→ **Problem description**
Look in the listing below for the line that has "[659,497,763,513] 2018 - present, ->", then return it and each following line up to and including the one with "[181,111,323,126] Web App", exactly and without pictures.

→ **Given entries**
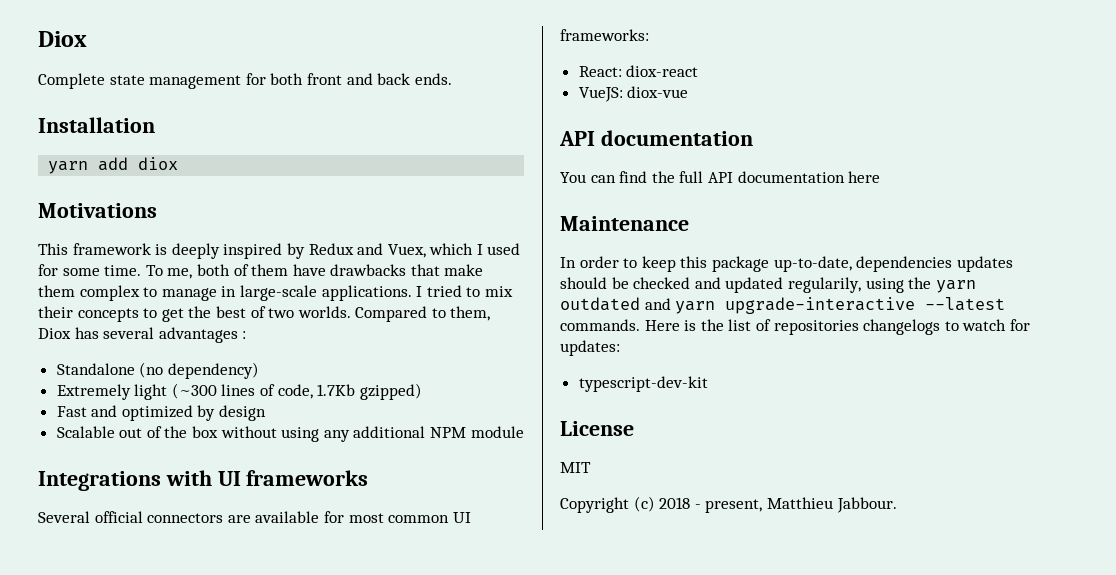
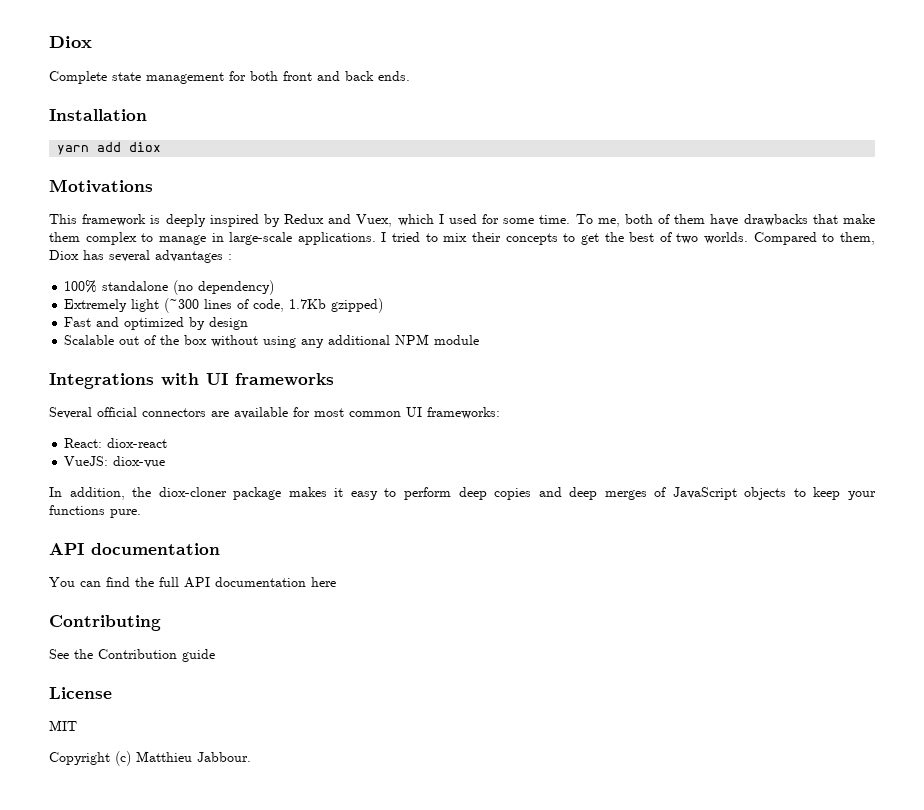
[56,363,135,375] Standalone -> [64,280,169,293] 100% standalone
(689, 92) none -> [49,487,876,500] [49,505,141,518] // In addition, the diox-cloner package makes it easy to perform deep copies and deep merges of JavaScript objects to keep your functions pure.
[560,216,689,231] [560,256,1013,272] [560,277,976,293] [560,297,1006,314] [560,319,1030,335] [560,340,620,356] [578,376,708,392] Maintenance // In order to keep this package up-to-date, dependencies updates should be checked and updated regularily, using the yarn outdated and yarn upgrade-interactive --latest commands. Here is the list of repositories changelogs to watch for updates: // typescript-dev-kit -> [49,615,161,631] [49,649,215,662] Contributing // See the Contribution guide
[659,497,763,513] 2018 - present, -> (131, 758) none

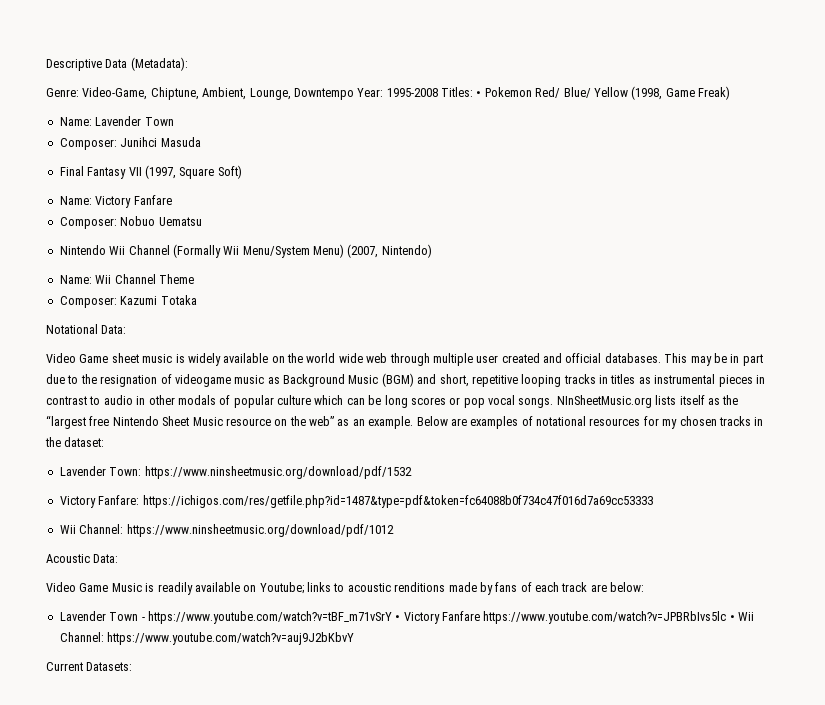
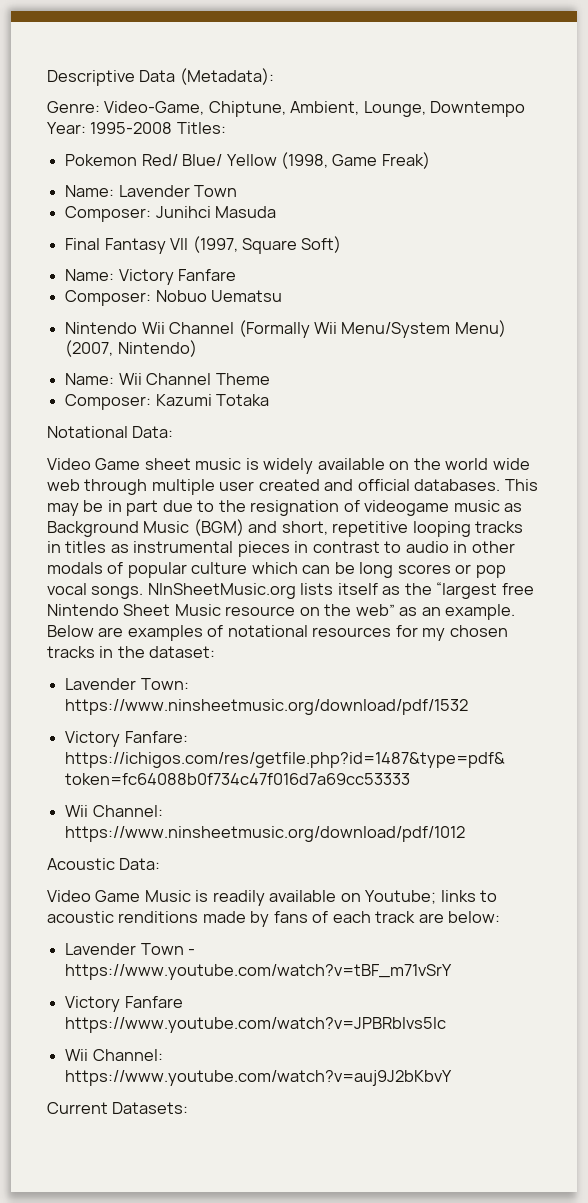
[476,91,482,97] • -> (226, 128) //
[395,615,401,621] • -> (453, 972) //
[729,615,735,621] • -> (447, 1025) //

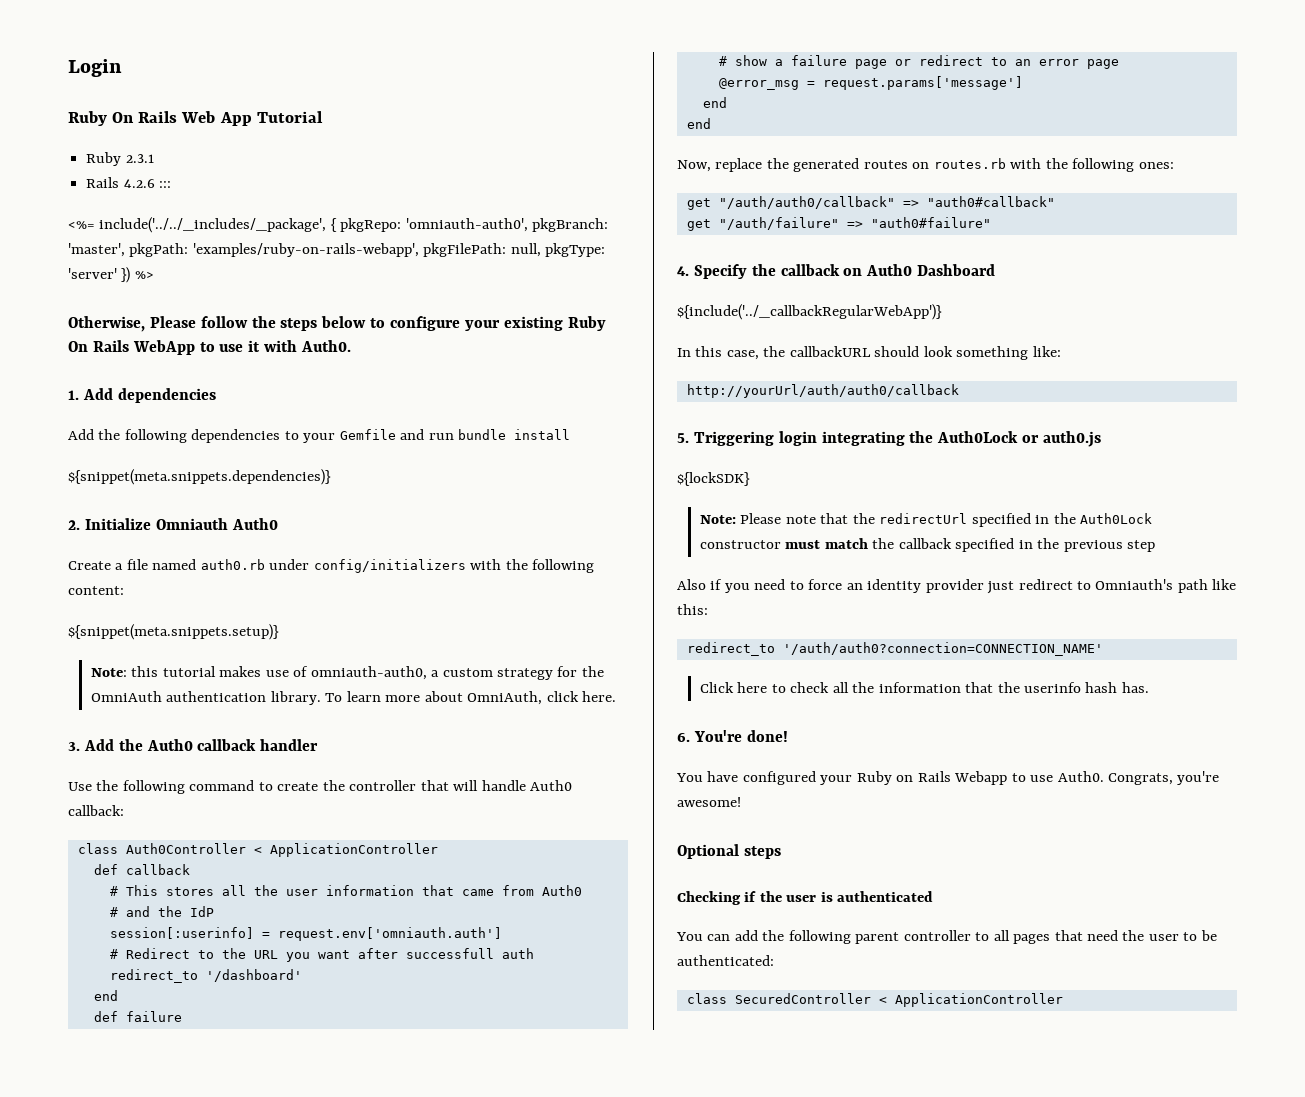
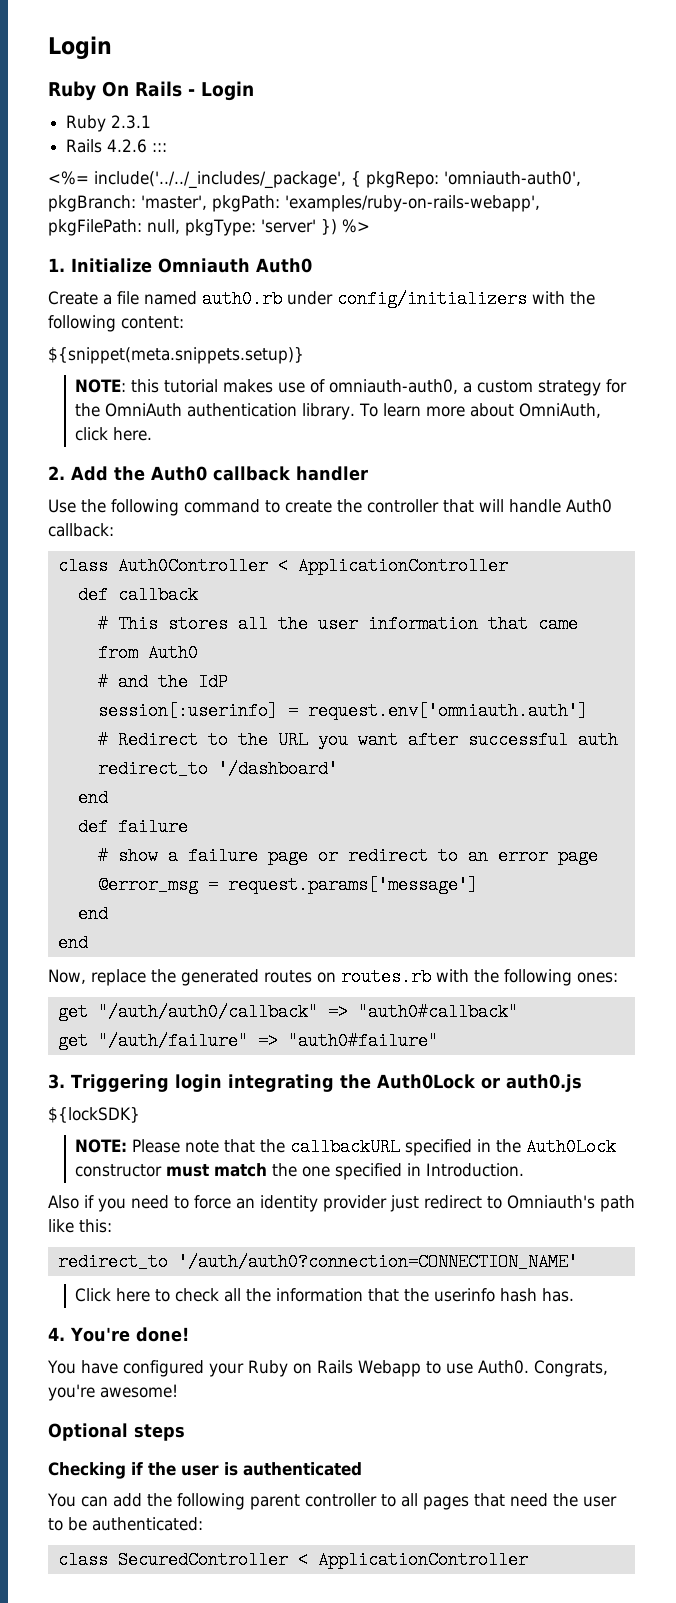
[181,111,323,126] Web App Tutorial -> [188,81,254,101] - Login
[68,316,606,332] [68,340,352,355] [68,388,216,403] [68,429,571,443] [68,469,331,485] [68,520,80,530] Otherwise, Please follow the steps below to configure your existing Ruby On Rails WebApp to use it with Auth0. // 1. Add dependencies // Add the following dependencies to your Gemfile and run bundle install // ${snippet(meta.snippets.dependencies)} // 2. -> [48,258,65,272] 1.
[90,668,127,677] Note: -> [75,379,127,393] NOTE:
[68,742,80,751] 3. -> [48,466,65,480] 2.
[405,948,494,959] successfull -> [467,731,568,749] successful
[677,264,996,279] [677,304,942,320] [677,346,1061,360] [686,384,959,398] [677,433,689,443] 4. Specify the callback on Auth0 Dashboard // ${include('../_callbackRegularWebApp')} // In this case, the callbackURL should look something like: // http://yourUrl/auth/auth0/callback // 5. -> [48,1074,65,1089] 3.
[699,515,736,524] Note: -> [75,1139,128,1153] NOTE:
[879,513,968,524] redirectUrl -> [290,1138,401,1156] callbackURL
[898,538,1156,552] callback specified in the previous step -> [302,1163,525,1180] one specified in Introduction.
[677,733,690,742] 6. -> [48,1327,65,1341] 4.

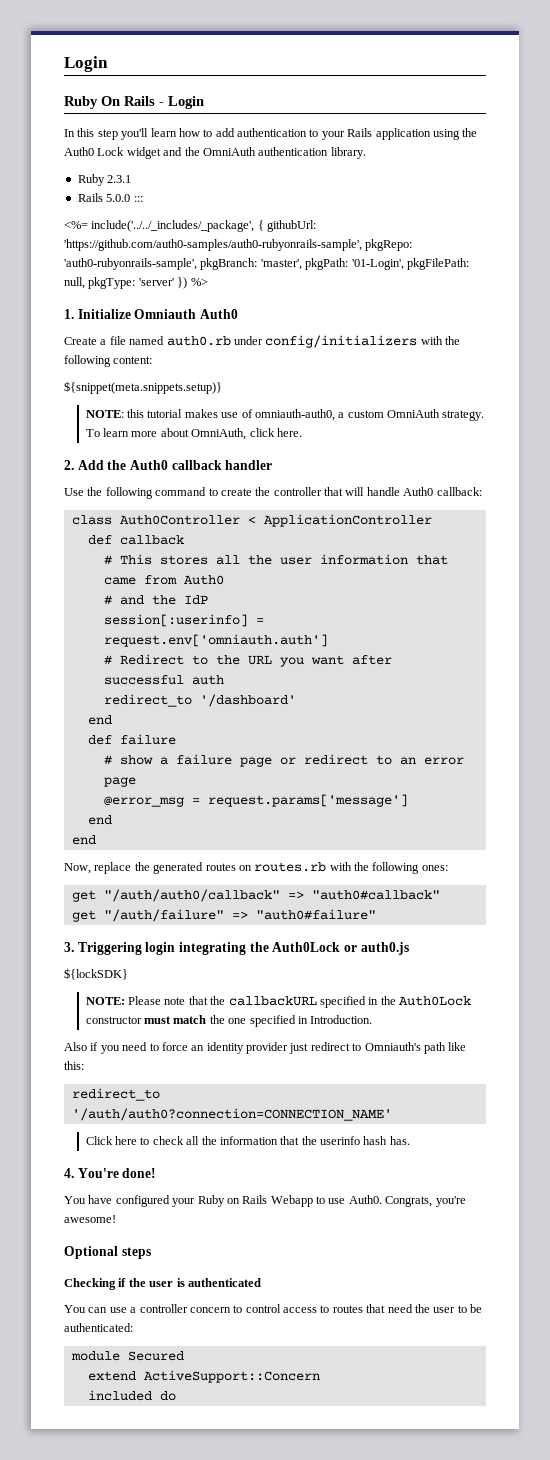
(254, 91) none -> [64,128,478,140] [64,147,366,159] // In this step you'll learn how to add authentication to your Rails application using the Auth0 Lock widget and the OmniAuth authentication library.
[107,139,148,153] 4.2.6 -> [106,194,131,202] 5.0.0
[366,171,581,188] pkgRepo: 'omniauth-auth0', -> [267,220,317,232] [64,239,413,251] [64,258,197,270] githubUrl: 'https://github.com/auth0-samples/auth0-rubyonrails-sample', pkgRepo: 'auth0-rubyonrails-sample',
[285,195,540,212] 'examples/ruby-on-rails-webapp', -> [351,259,404,270] '01-Login',
[538,379,628,396] [75,403,356,420] strategy for the OmniAuth authentication library. -> [387,409,485,421] OmniAuth strategy.
[112,1493,469,1510] add the following parent controller to all pages -> [109,1304,363,1313] use a controller concern to control access to routes
[57,1551,528,1569] class SecuredController < ApplicationController -> [70,1351,184,1361] [87,1370,320,1383] [87,1390,176,1401] module Secured // extend ActiveSupport::Concern // included do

→ **Exercise output**
[659,497,763,513] 2018 - present, -> (131, 758) none

[476,91,482,97] • -> (226, 128) //
[395,615,401,621] • -> (453, 972) //
[729,615,735,621] • -> (447, 1025) //

[181,111,323,126] Web App Tutorial -> [188,81,254,101] - Login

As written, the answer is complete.